I'm trying to keep track and correct some [Custom Fields] that somehow failed to update through an Automation trigger.

Those [Custom Fields] are dateTime types and refer to log a transition "Timestamp" for third-party integration purposes.

 

If I access the Issue page and change from "comments" to "history", I can see the timestamps I need to use, but on trying to retrive this informations through Automation using the smart field {{changelog}}, it returns only with the last change made, acting exactly like a {{FieldChange}.

 

I've seen some solutions using the JIRA REST API, and they use a flag "expand" that allows the whole history to be retrived. (https://community.atlassian.com/t5/Jira-questions/Is-it-possible-to-get-the-issue-history-using-the-REST-API/qaq-p/510094, for example)

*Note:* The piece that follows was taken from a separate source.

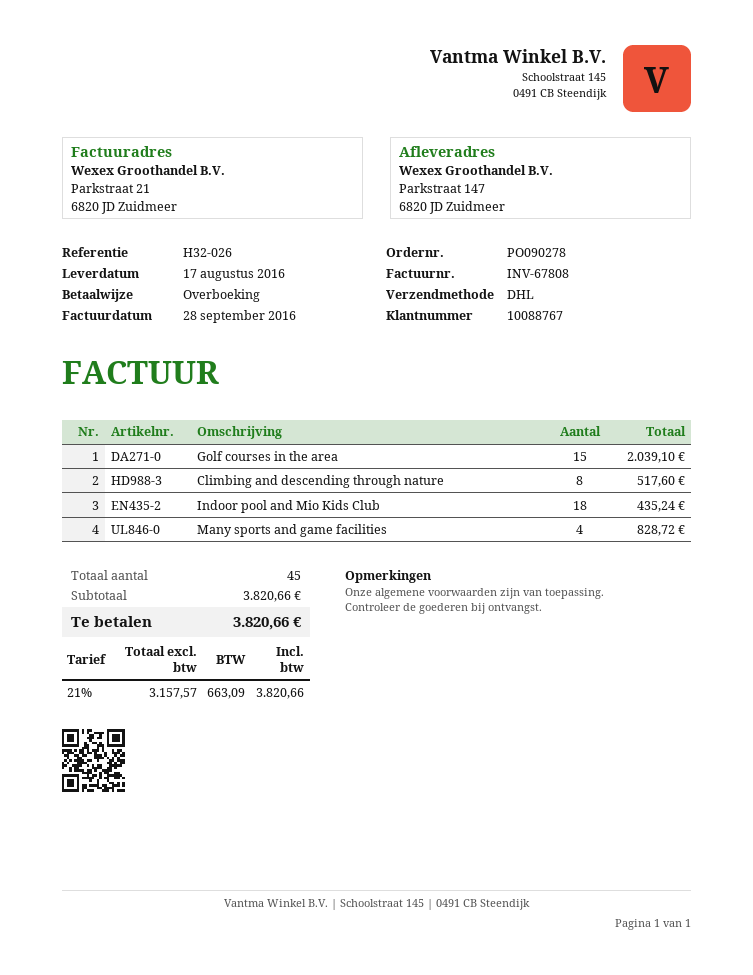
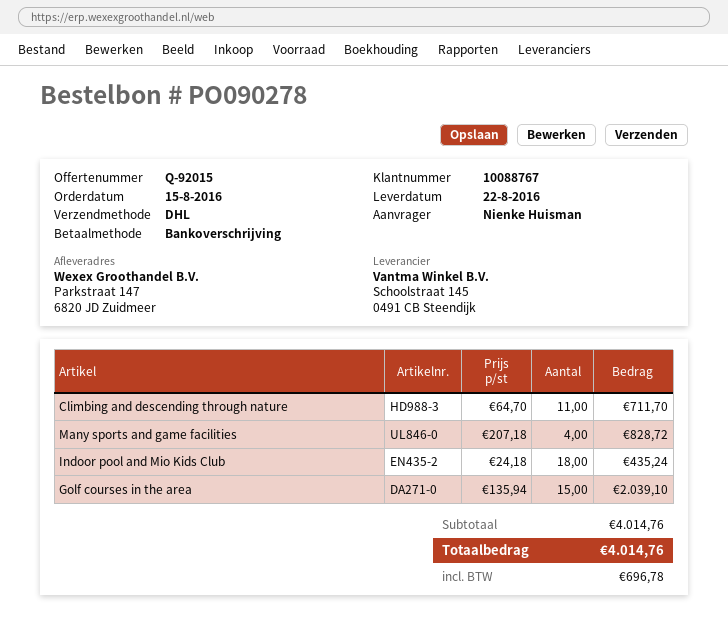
delivery date: 2016-08-17 -> 2016-08-22
Climbing and descending through nature: 8 for 517.60 -> 11 for 711.70
subtotal: 3820.66 -> 4014.76
tax: 663.09 -> 696.78
total: 3820.66 -> 4014.76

Have I misunderstood the purpose from {{changelog}} smart value? Am I missing a configuration? Is it unavailable for Cloud or is a known Issue on automation? (maybe related to https://community.atlassian.com/t5/Jira-Software-questions/Automation-How-to-print-changelog-for-Smart-values-like-quot/qaq-p/1444186 ? )

I'm new to Jira and still digging my way to knowledge

 

Thanks in advance!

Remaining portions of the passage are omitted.